Well, well, well, look what came in the mail yesterday. Ceramic pads and drilled rotors from Rockauto (i love this place).










Old vs New B12 sentra










Ready to rock!










From what I've read, ceramic pads do create more heat but the slotted/drilled rotors dissapate said heat, so no problem. Rode 'em real hard last night and after I could feel the heat radiating from the wheels with my bare hand. With the newly installed OEM drums/shoes earlier this month, I'm sending all the tools in my trunk flying into the rear seat at a hard stop. Better than stock, and they do look nice if I say so myself.


----------



## greyGoose (Apr 2, 2010)

*Update*

The brakes have really shined this month, where on the freeway interchange, traffic comes at you quickly. Guessing they saved my life at least once on the road. I'm sure you can imagine the results from the added bite; a windy note can be heard when on a smooth decel.
Though I am curious of the bigger brakes from the pulsar, I'm sure my set up is just bueno. Turn ins are closer to the center point of the curve, with the stronger rotors giving way more control of the car to the wheel and clutch.

Proud of this one. Currenty looking for a junkyard pulsar f/sway bar.


----------



## Paul79UF (Jan 23, 2003)

Nice rotors Goose!

I haven't read that ceramics heat up the rotors more.

Just that they are quieter, easier on rotors, and make less brake dust. 

I usually get the Advance Auto Wearever brand ceramic pads for about $40 or less with their 20% off coupon codes.


----------



## sup_mario (Jun 30, 2010)

I prefer Metallic brake pads rather than Ceramic...


----------



## greyGoose (Apr 2, 2010)

sup_mario said:


> I prefer Metallic brake pads rather than Ceramic...

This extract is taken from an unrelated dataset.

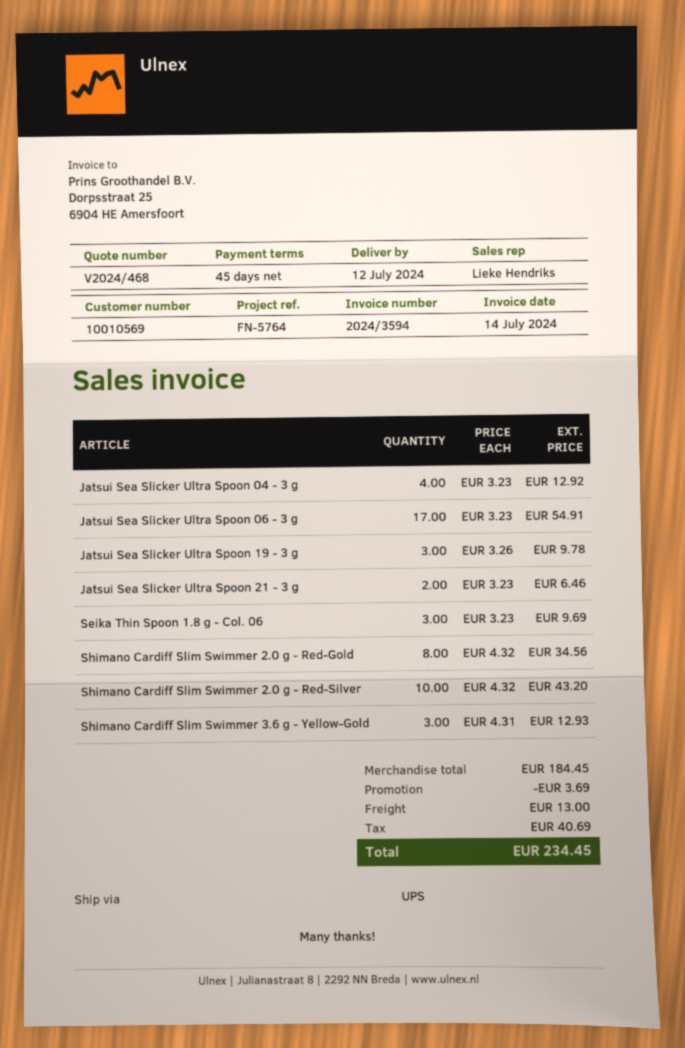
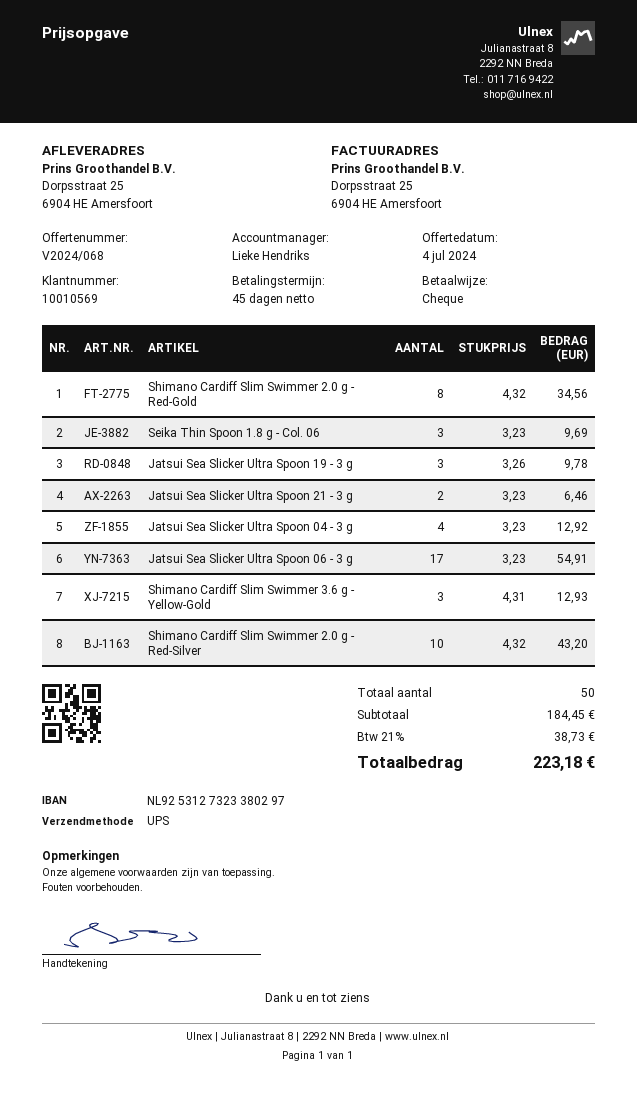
quote number: V2024/468 -> V2024/068
discount: 3.69 -> none
shipping: 13.00 -> none
tax: 40.69 -> 38.73
total: 234.45 -> 223.18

True Paul, I'm thinking that the heat was just from the break in period. They are quieter, while the dust is slightly easier to clean off. The rotors take a large amount of (ab)use from my driving and are spot on. Around 2,000 miles later the breaks are perfect, and the hum of the rotors has become pleasant.

I highly recommend ceramic pads and even a change of rotors, either sport, or conversion to a larger size. Aaaaaaaaalso, I've found a set of Pulsar sway bars at a junk yard, but have yet the time to install.

More to come.


----------